Após algumas etapas, Tadashi Shiraishi inicia conversas que vão desde a origem dos produtos até detalhes dos talheres, chegando a recomendar os melhores voos para o Japão.

Há luxo, hype e excelente comida, mas também boas histórias no espaço que começa por uma pequena porta e mergulha em uma combinação sóbria de off-white, madeira, verde de uma planta ornamental, vidro ou cerâmica das louças e metal dos talheres.

Toda essa exclusividade discreta levou anos de ensaio para chegar a São Paulo e, hoje, despontar como um dos estrelados Michelin da cidade.

Simpatia e Conexão

A explicação para a simpatia suave – e rara na alta gastronomia – está em um dos princípios da casa: que todos se sintam em casa.

“A gente se conecta com o brasileiro através dessa troca”, revela Tadashi. Mas não somente em sua terra natal isso foi notado. “Nos Estados Unidos, as pessoas gostavam de ir ao restaurante não só por tudo que a gente oferecia, mas também para trocar uma ideia”, lembra.

Não é somente pelo jeito falante de Tadashi, mas por querer criar pontes, conexões e, claro, uma clientela fiel.

“Há clientes que já vieram mais de 20 vezes, que sabem o meu aniversário, eu sei o deles”, conta.

Comer Antes de Cozinhar

Na casa de Tadashi, não se aprendeu a cozinhar, mas a comer, e essa ele considera uma lição essencial.

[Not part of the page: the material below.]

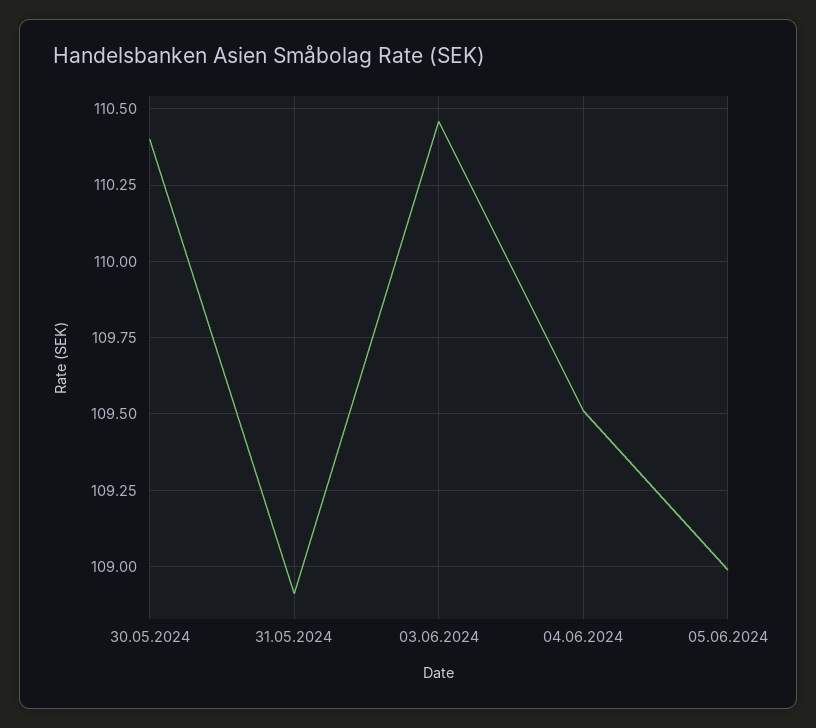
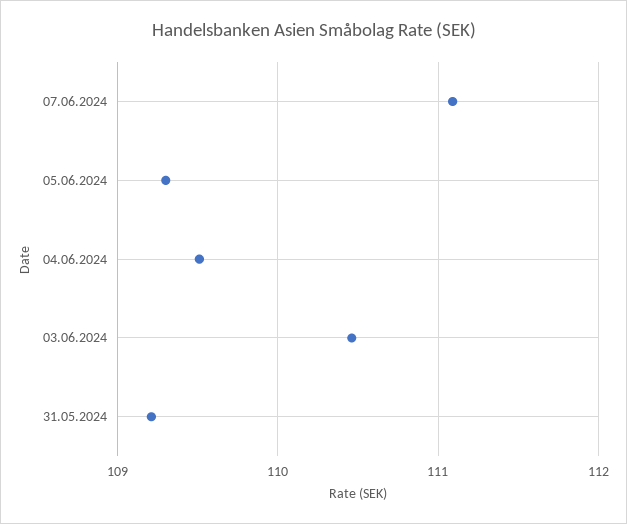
30.05.2024: 110.4 -> none
31.05.2024: 108.9 -> 109.2
05.06.2024: 109 -> 109.3
07.06.2024: none -> 111.1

“Para cozinhar algo gostoso, preciso comer coisas gostosas e isso me leva para essas cozinhas de família. Minha avó só queria alimentar alguém que ela ama. E para mim, o cozinheiro parte disso”, acredita.

Assim como em uma família italiana, os domingos eram dedicados à mesa farta e às reuniões de pais, primos, tios, para os quais a matriarca tinha prazer em cozinhar. E Tadashi, ainda que de olho no videogame que ficava por lá, ajudava a avó a compor o banquete desde o sábado.

Infância e Inspirações

Nascido e criado em São Paulo, o chef de 39 anos, quando menino, via o onigiri servido ao lado do churrasco, uma omelete ao lado de um porco empanado, marmitinhas servidas depois dos jogos de beisebol, esporte popular no Japão e entre imigrantes pelo mundo.

A infância em um colégio japonês, cercado por livros em japonês (sua família tinha uma livraria na Liberdade) e vendo programas infantis em VHS gravadas pelos seus tios da TV estatal japonesa, Tadashi cresceu achando que o acesso à tradição tamanha era algo corriqueiro.

E, aos poucos, sonhando em viver da inspiração que saía das panelas da avó e de Jamie Oliver.

“Na época eu tinha uns 12 anos e ele foi um dos primeiros caras a cozinhar na TV. E cresci vendo ele, pedi pro meu pai assinar TV a cabo pra poder assistir. Então, na adolescência, comecei a ler sobre cozinha e a pensar sobre”, lembra.

Para seus pais, no entanto, uma carreira na gastronomia soava como um “vou ser astronauta” e o que eles mais desejavam era um filho engenheiro.

Prestes a se formar no colégio e sentindo a pressão de passar no vestibular – na USP, claro -, levou coragem para falar ao pai que as ambições estavam dentro dos restaurantes que eles frequentaram a vida toda.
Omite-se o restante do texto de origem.